(User interface change data)

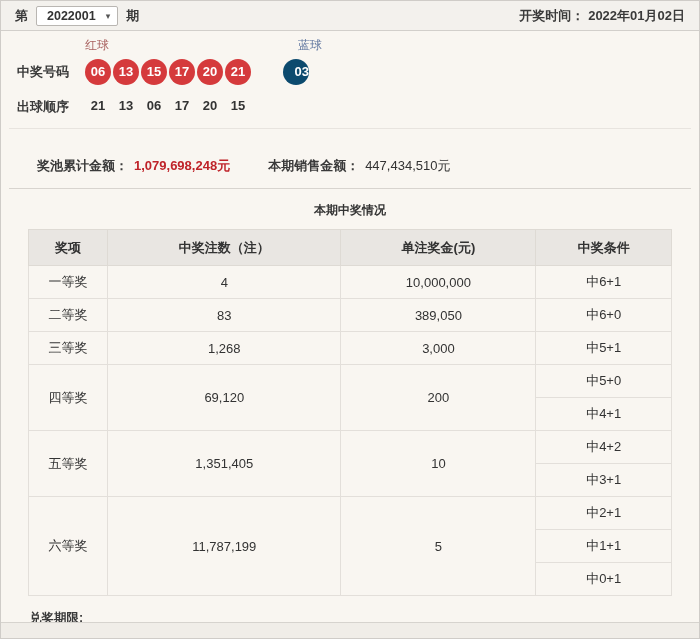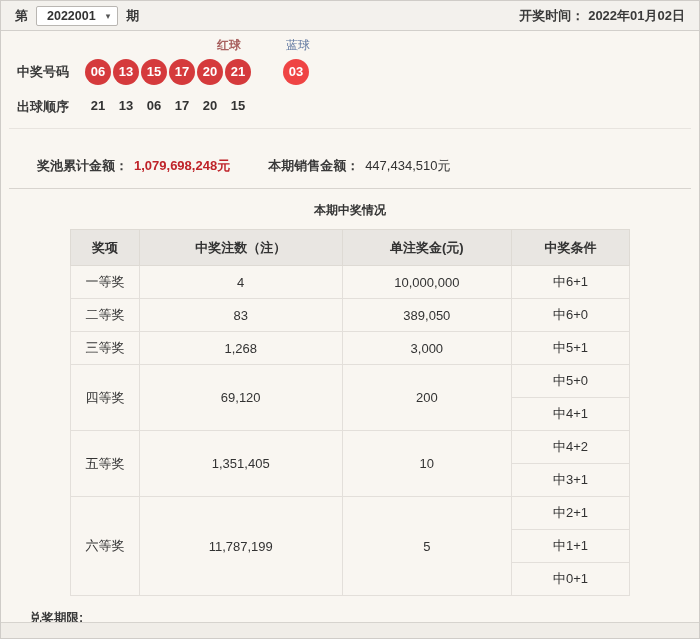--- a/index.html
+++ b/index.html
@@ -23,7 +23,7 @@
 
   .ballsec { padding:6px 16px 0 16px; }
   .color-labels { position:relative; height:18px; font-size:12px; }
-  .color-labels .redlbl  { position:absolute; left:58px; width:166px; text-align:right; color:#a8605e;font-weight:bold; }
+  .color-labels .redlbl  { position:absolute; left:68px; width:166px; text-align:left; color:#a8605e; }
   .color-labels .bluelbl { position:absolute; left:264px; width:34px; text-align:center; color:#6077a0; }
   .ballrow { display:flex; align-items:center; margin-top:4px; }
   .rowlabel { width:68px; font-size:13px; font-weight:bold; color:#3a3a3a; flex:0 0 68px; }

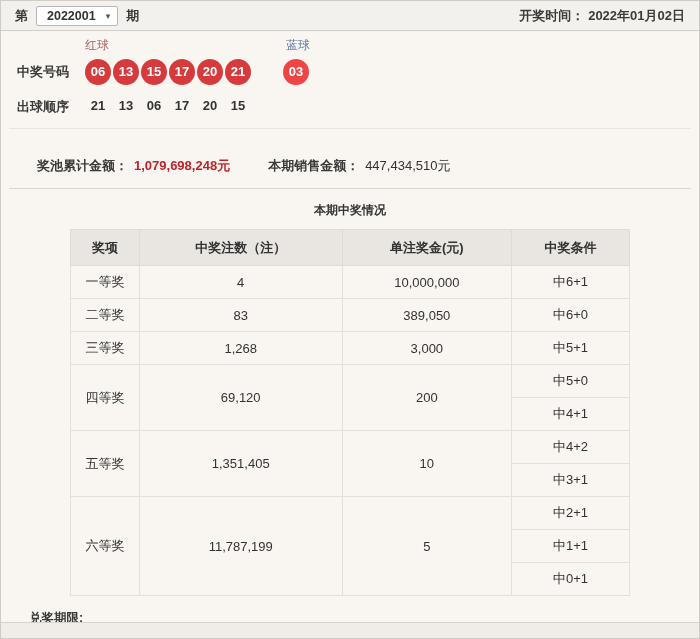--- a/index.html
+++ b/index.html
@@ -24,7 +24,7 @@
   .ballsec { padding:6px 16px 0 16px; }
   .color-labels { position:relative; height:18px; font-size:12px; }
   .color-labels .redlbl  { position:absolute; left:68px; width:166px; text-align:left; color:#a8605e; }
-  .color-labels .bluelbl { position:absolute; left:264px; width:34px; text-align:center; color:#6077a0; }
+  .color-labels .bluelbl { position:absolute; left:276px; width:34px; text-align:center; color:#6077a0; }
   .ballrow { display:flex; align-items:center; margin-top:4px; }
   .rowlabel { width:68px; font-size:13px; font-weight:bold; color:#3a3a3a; flex:0 0 68px; }
   .ballgroup { display:flex; gap:2px; align-items:center; }

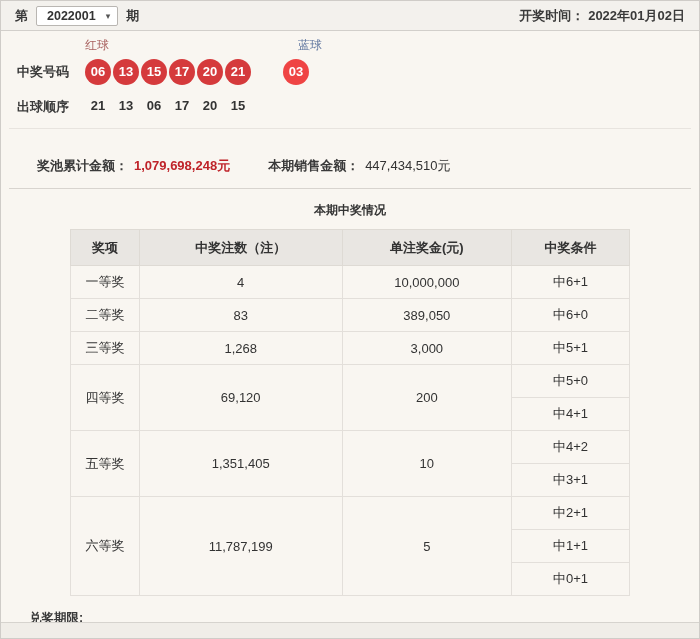--- a/index.html
+++ b/index.html
@@ -91,7 +91,7 @@
             <span class="ball" style="background: rgb(213, 58, 60);">20</span>
             <span class="ball" style="background: rgb(213, 58, 60);">21</span>
           </span>
-        <span class="ball blue" style="background: #ef4444;">03</span>
+        <span class="ball blue" style="background: #0c4a6e; text-align: right;">03</span>
       </div>
       <div class="orderrow">
         <span class="rowlabel">出球顺序</span>

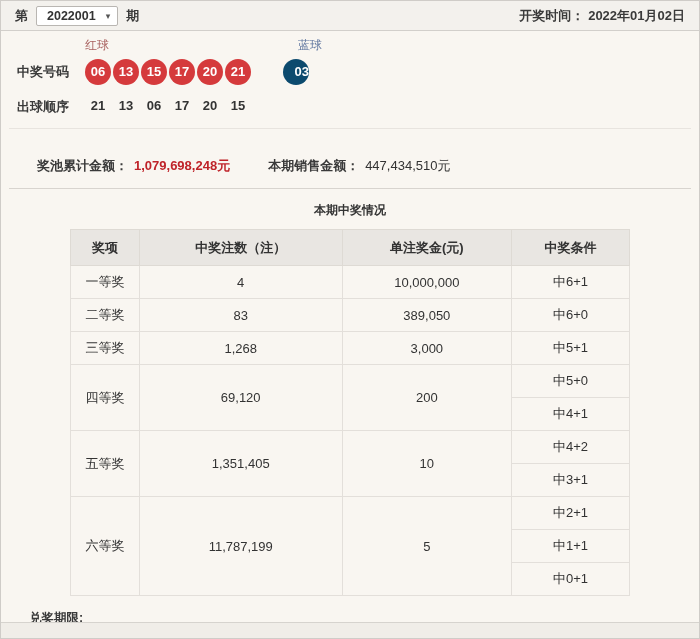--- a/index.html
+++ b/index.html
@@ -43,7 +43,7 @@
   .amounts .sales-val { margin-left:6px; color:#333; }
 
   .table-title { text-align:center; font-size:12px; font-weight:bold; color:#333; margin-top:13px; }
-  table.prize { width:560px; margin:10px auto 0 auto; border-collapse:collapse; table-layout:fixed;
+  table.prize { width:644px; margin:10px auto 0 auto; border-collapse:collapse; table-layout:fixed;
                 font-size:13px; background:#f9f6f1; }
   table.prize th { background:#e9e6e2; font-weight:bold; height:36px; border:1px solid #dedad4; }
   table.prize td { height:33px; text-align:center; border:1px solid #e3dfda; color:#333; }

● What to work on
Print the data above verbatim from the first line through the line holding "position:absolute; left:58px; width:166px;", leaving every picture out.

● Answer for the task
--- a/index.html
+++ b/index.html
@@ -23,7 +23,7 @@
 
   .ballsec { padding:6px 16px 0 16px; }
   .color-labels { position:relative; height:18px; font-size:12px; }
-  .color-labels .redlbl  { position:absolute; left:58px; width:166px; text-align:right; color:#a8605e;font-weight:bold; }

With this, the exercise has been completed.